Every time I start a new Claude session, it has zero memory of our previous conversations. I spent weeks building features, making architecture decisions, and documenting patterns—but Claude forgets it all the moment I close the tab.

I tried the obvious solutions first:

  • Manual copy-paste: I’d paste relevant context from previous chats. Works for small things, but becomes unwieldy quickly.
  • Vector databases: I looked into Pinecone, Weaviate, and Chroma. But setting up embeddings, managing indexes, and building retrieval pipelines felt like overkill for a personal workflow.
  • Custom RAG systems: Same problem—too much infrastructure for something that should be simple.
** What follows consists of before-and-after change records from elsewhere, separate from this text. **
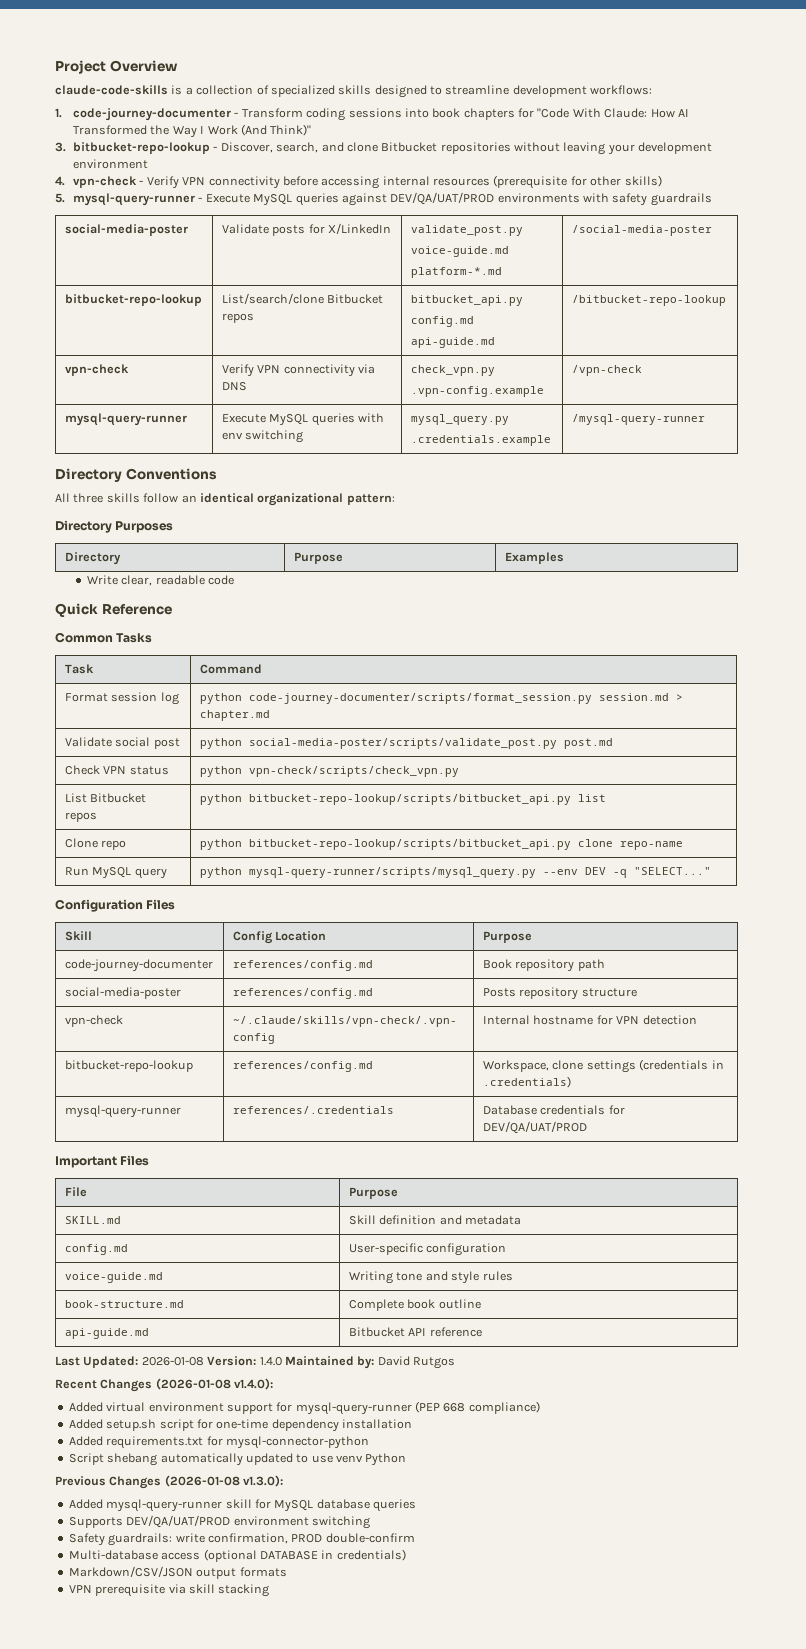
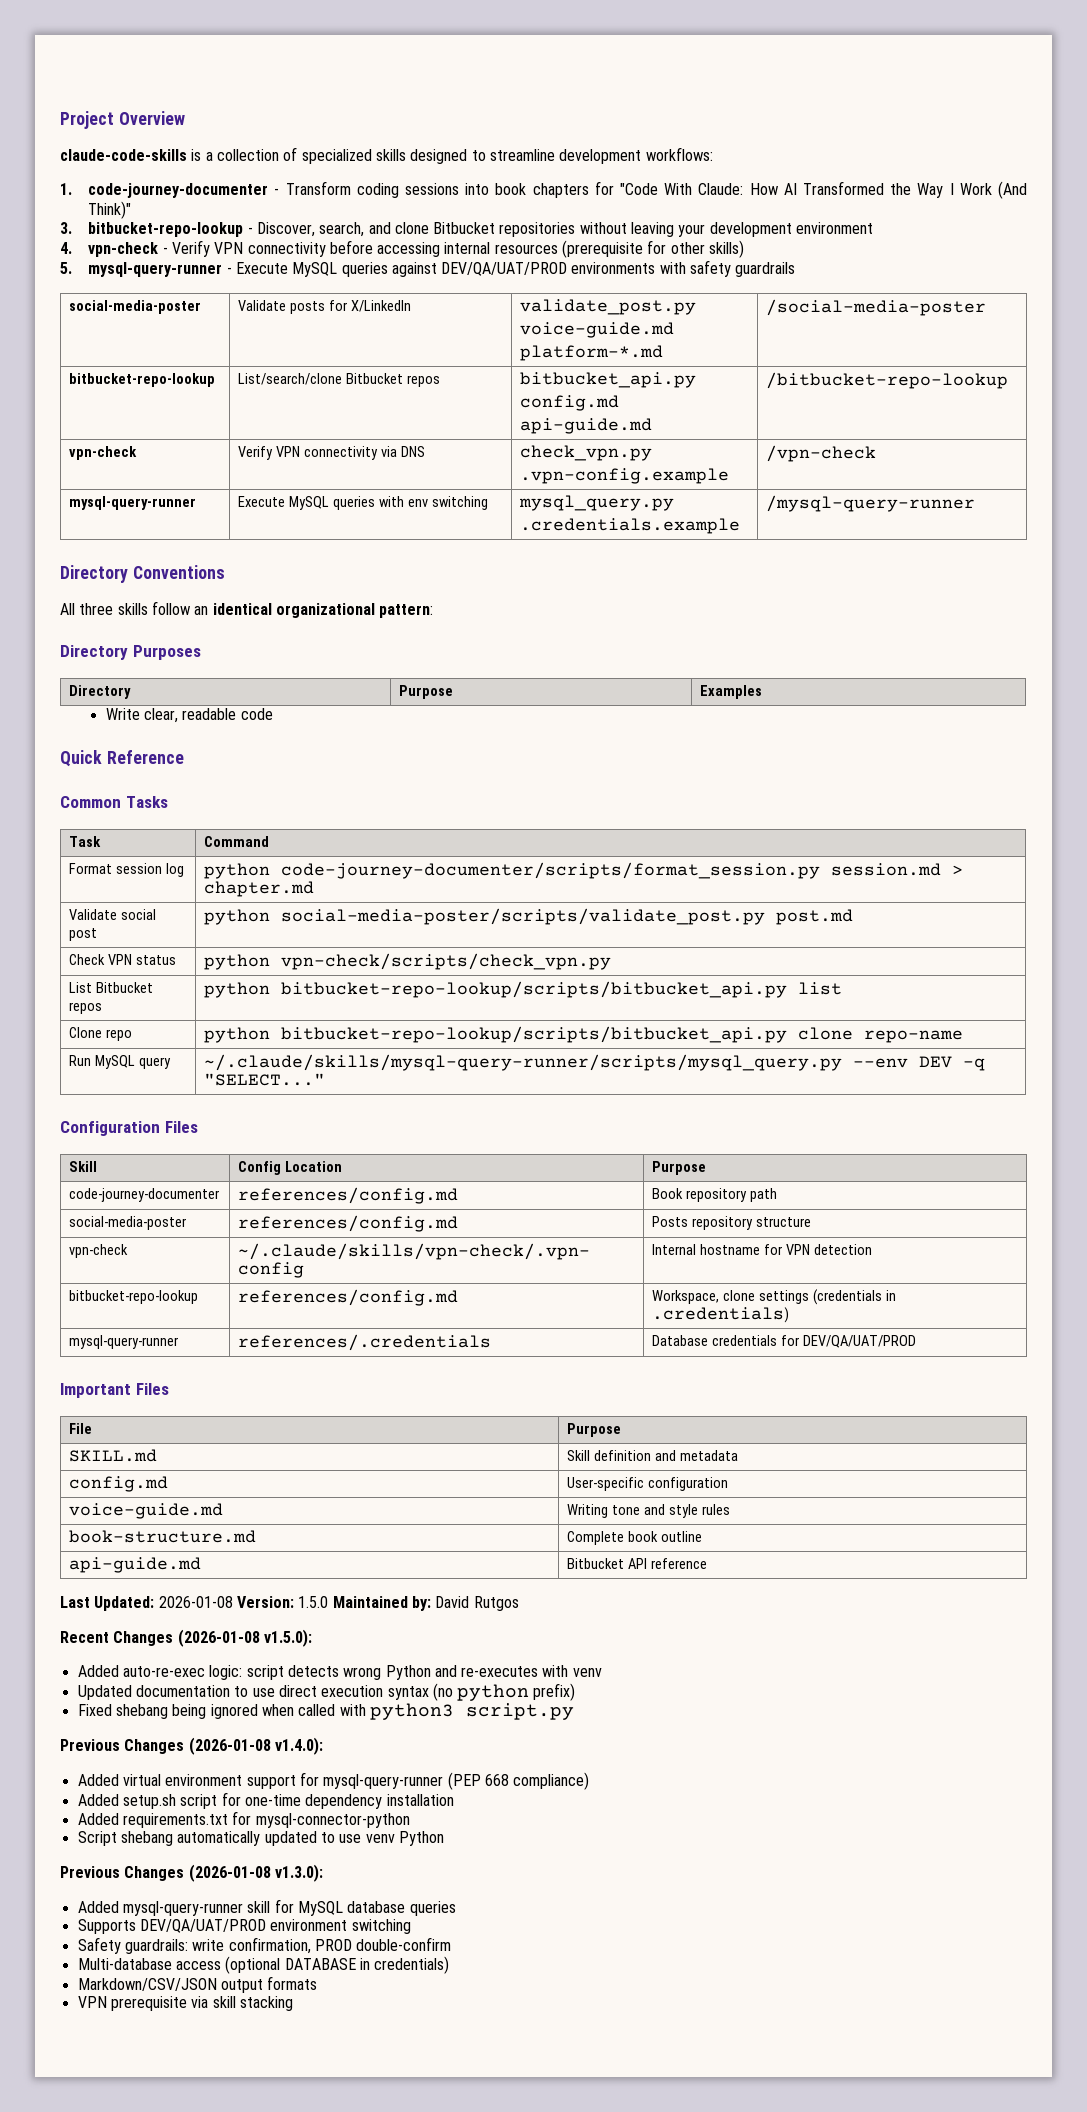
- Run MySQL query | python mysql-query-runner/scripts/mysql_query.py --env DEV -q "SELECT..."
+ Run MySQL query | ~/.claude/skills/mysql-query-runner/scripts/mysql_query.py --env DEV -q "SELECT..."
- Last Updated: 2026-01-08 Version: 1.4.0 Maintained by: David Rutgos
+ Last Updated: 2026-01-08 Version: 1.5.0 Maintained by: David Rutgos
- Recent Changes (2026-01-08 v1.4.0):
+ Recent Changes (2026-01-08 v1.5.0):
+ Added auto-re-exec logic: script detects wrong Python and re-executes with venv
+ Updated documentation to use direct execution syntax (no python prefix)
+ Fixed shebang being ignored when called with python3 script.py
+ Previous Changes (2026-01-08 v1.4.0):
Then I realized: Claude now has a 1M token context window. Why am I building retrieval systems when I can just… load everything as text?

Environment

  • Claude (with 1M context window access)
  • Markdown files (no special tools required)
  • Optional: Obsidian or any markdown editor
  • Optional: MCP server for automation

What Happened

I found a Reddit thread where someone mentioned they keep a running AGENTS.md file plus daily memory files, and with the 1M context window, it actually works as persistent memory across sessions. No vector DB, no retrieval complexity—just flat files.

This was the insight I needed. Let me show you what I built.
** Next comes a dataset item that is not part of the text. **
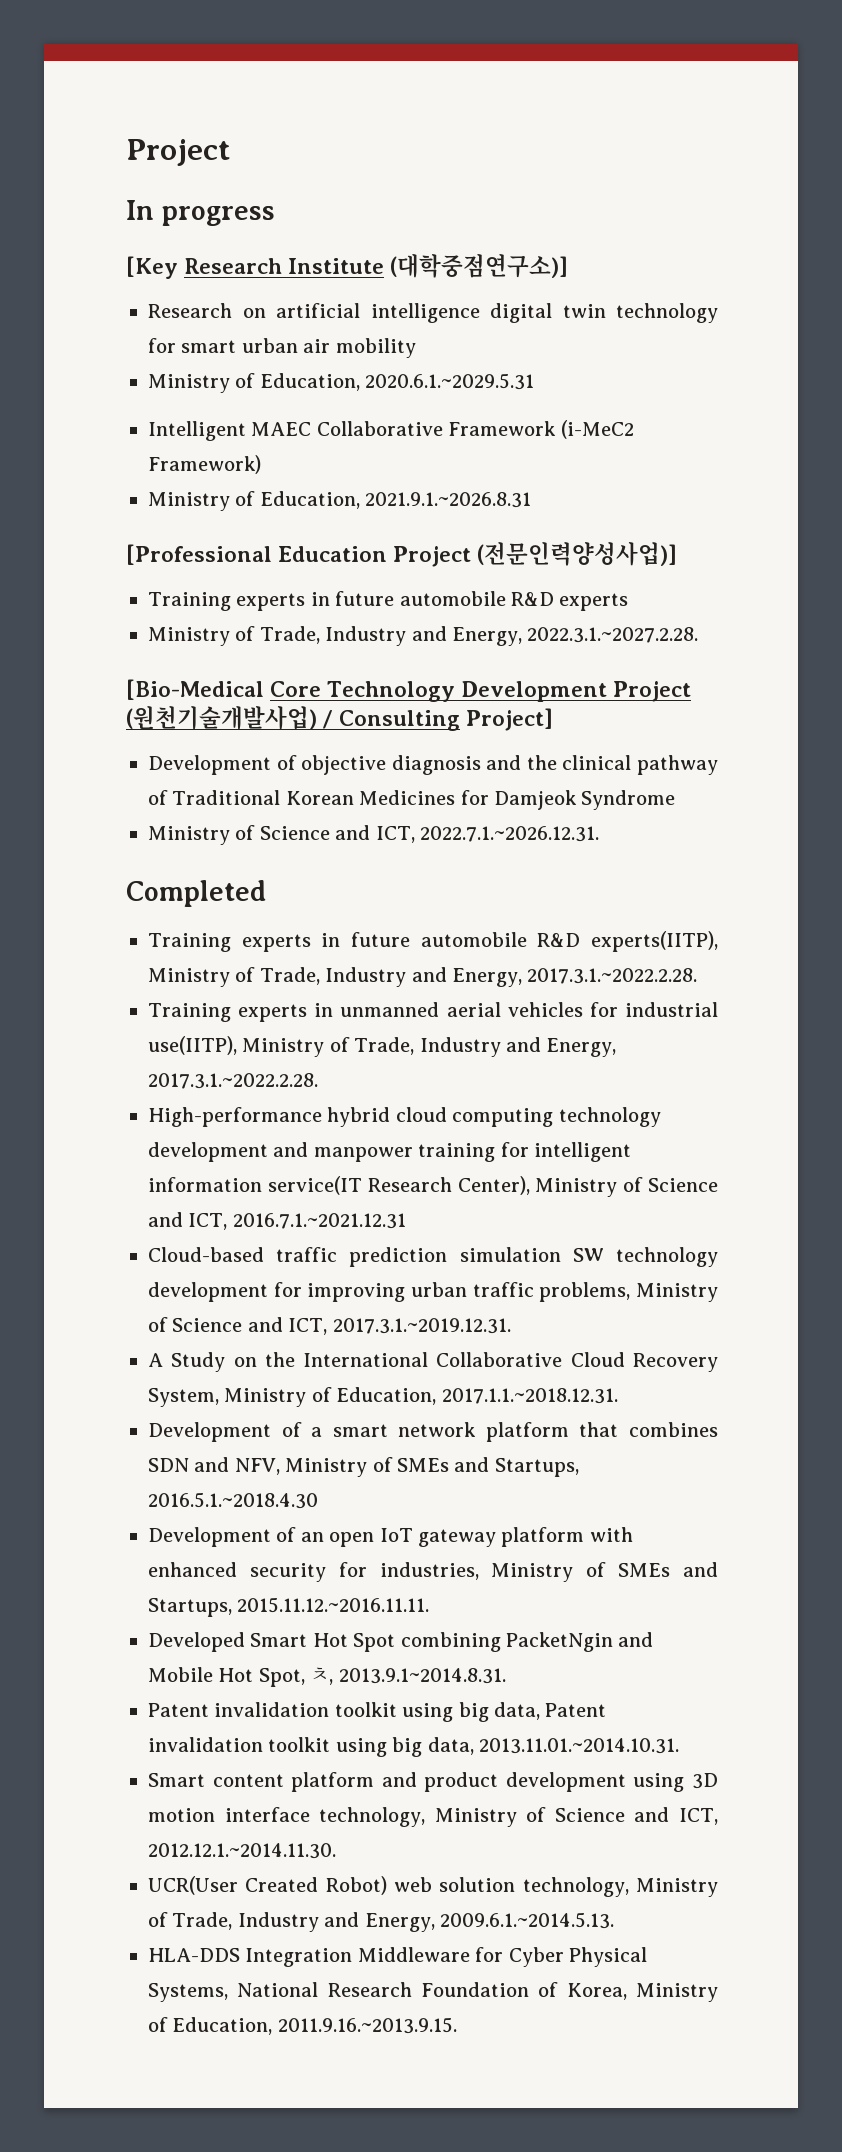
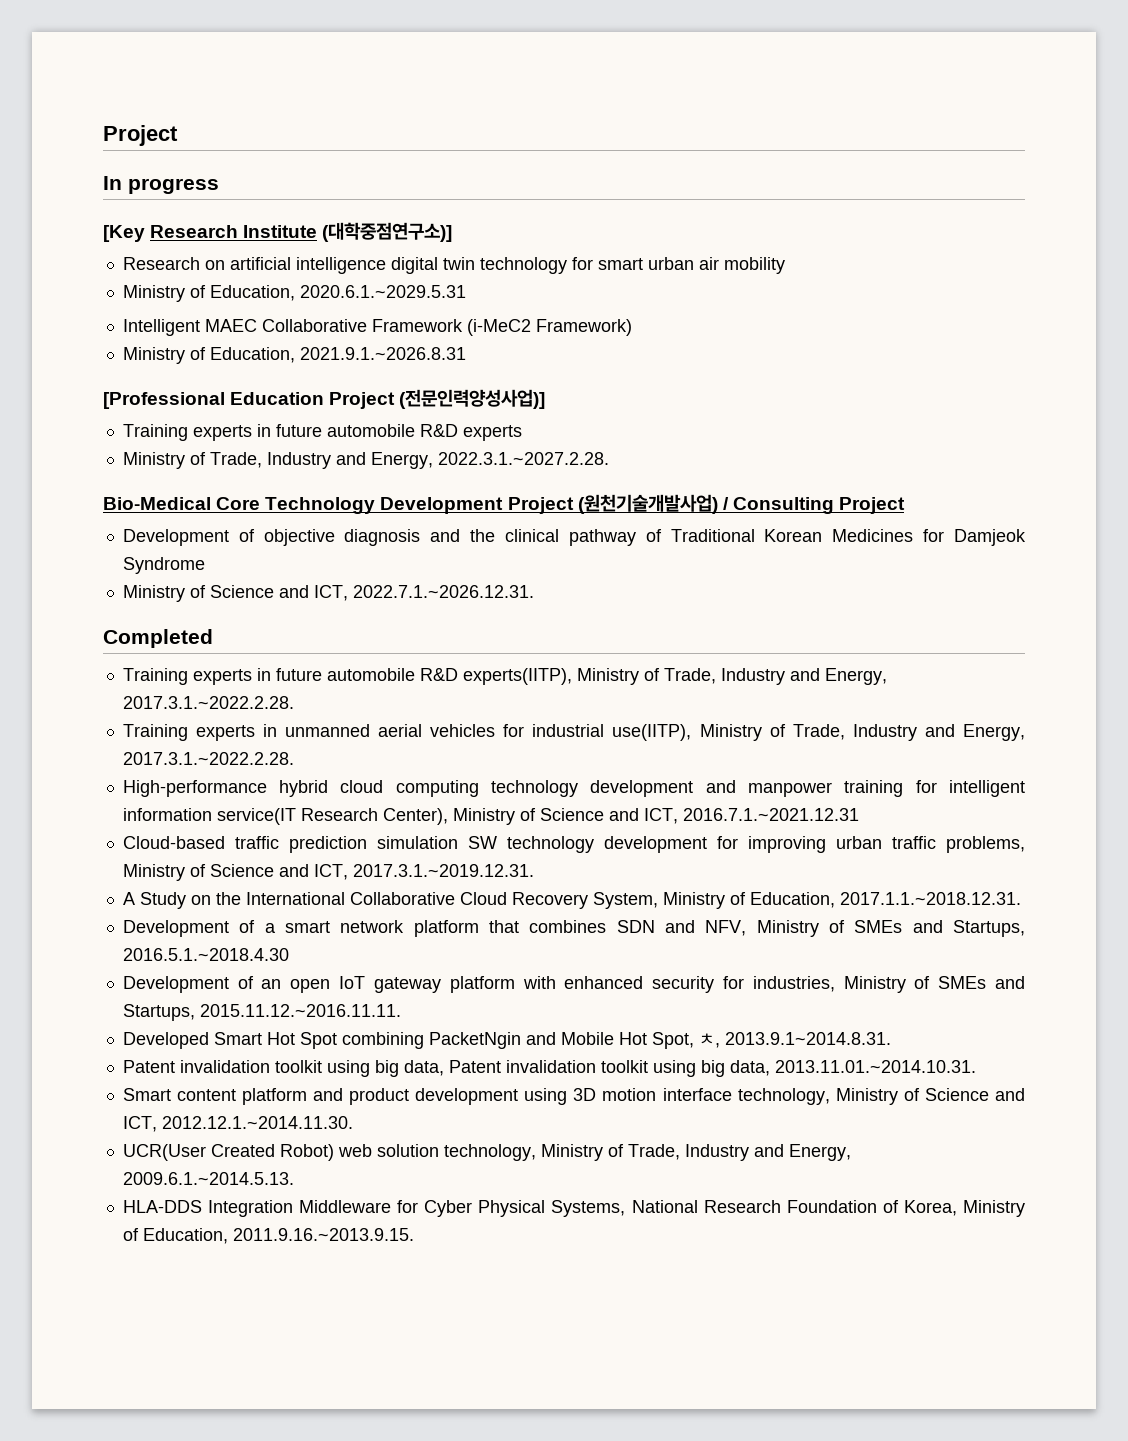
- [Bio-Medical Core Technology Development Project (원천기술개발사업) / Consulting Project]
+ Bio-Medical Core Technology Development Project (원천기술개발사업) / Consulting Project

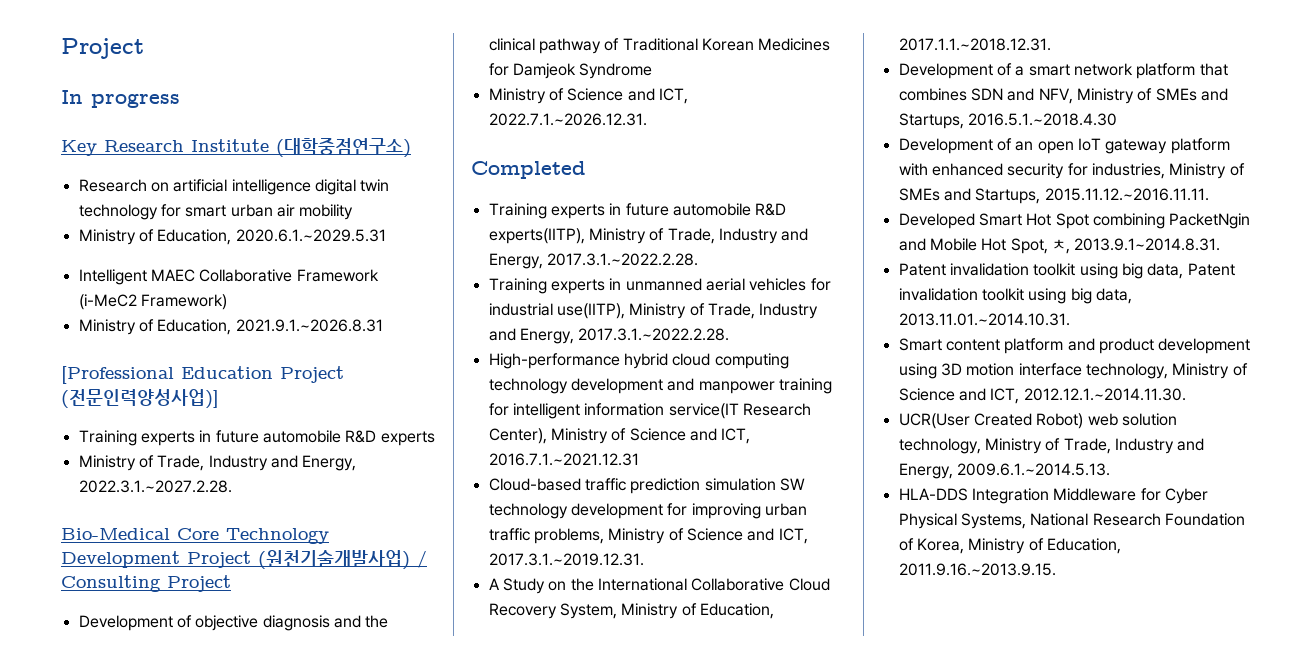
- [Key Research Institute (대학중점연구소)]
+ Key Research Institute (대학중점연구소)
The Solution: Flat-File Memory System

The core idea is simple: maintain structured markdown files that Claude reads at the start of each session. Here’s the file structure I use:

Directory structure
/memory
/AGENTS.md # Master instructions
/daily/
2026-03-17.md # Today's session
2026-03-16.md # Yesterday's session
2026-03-15.md
/knowledge/
project-spec.md
coding-standards.md
api-reference.md

The Master File: AGENTS.md

This is the entry point. It contains behavioral instructions and links to other memory files:

AGENTS.md
# Claude Agent Instructions
## Role
You are a software development assistant with persistent memory.
Read all linked files before responding.
## Behavioral Guidelines
- Always check the daily memory files for recent context
- Maintain consistency with past decisions
- Document important choices in today's memory file
- Never repeat work already completed
## Current Context
- Project: Personal Knowledge Management System
- Tech Stack: Python, SQLite, Markdown
- Status: In development, Phase 2
## Memory Files
- [Today's Session](./daily/2026-03-17.md)
- [Project Spec](./knowledge/project-spec.md)
- [Coding Standards](./knowledge/coding-standards.md)

Daily Memory Template

Each day, I create a new memory file with a consistent structure:

daily/2026-03-17.md
# Session: 2026-03-17
## Focus
Implementing persistent memory system with markdown files.
## Key Decisions
1. Chose flat files over vector DB for simplicity
2. Using AGENTS.md as master configuration
3. Limiting context to last 5 days of daily files
## Discoveries
- Claude's 1M context window enables true persistent memory
- No retrieval complexity needed for typical use cases
- Markdown links work as navigable references
## Action Items
- [x] Test memory retention across sessions
- [ ] Document best practices
- [ ] Consider MCP server for automation
## Session Notes
Initial exploration of markdown-based memory system. Reddit thread
revealed practical implementation from power users.

How It Works

When I start a new session with Claude, I simply say:

Session prompt
Read /memory/AGENTS.md and all linked files. This is our context.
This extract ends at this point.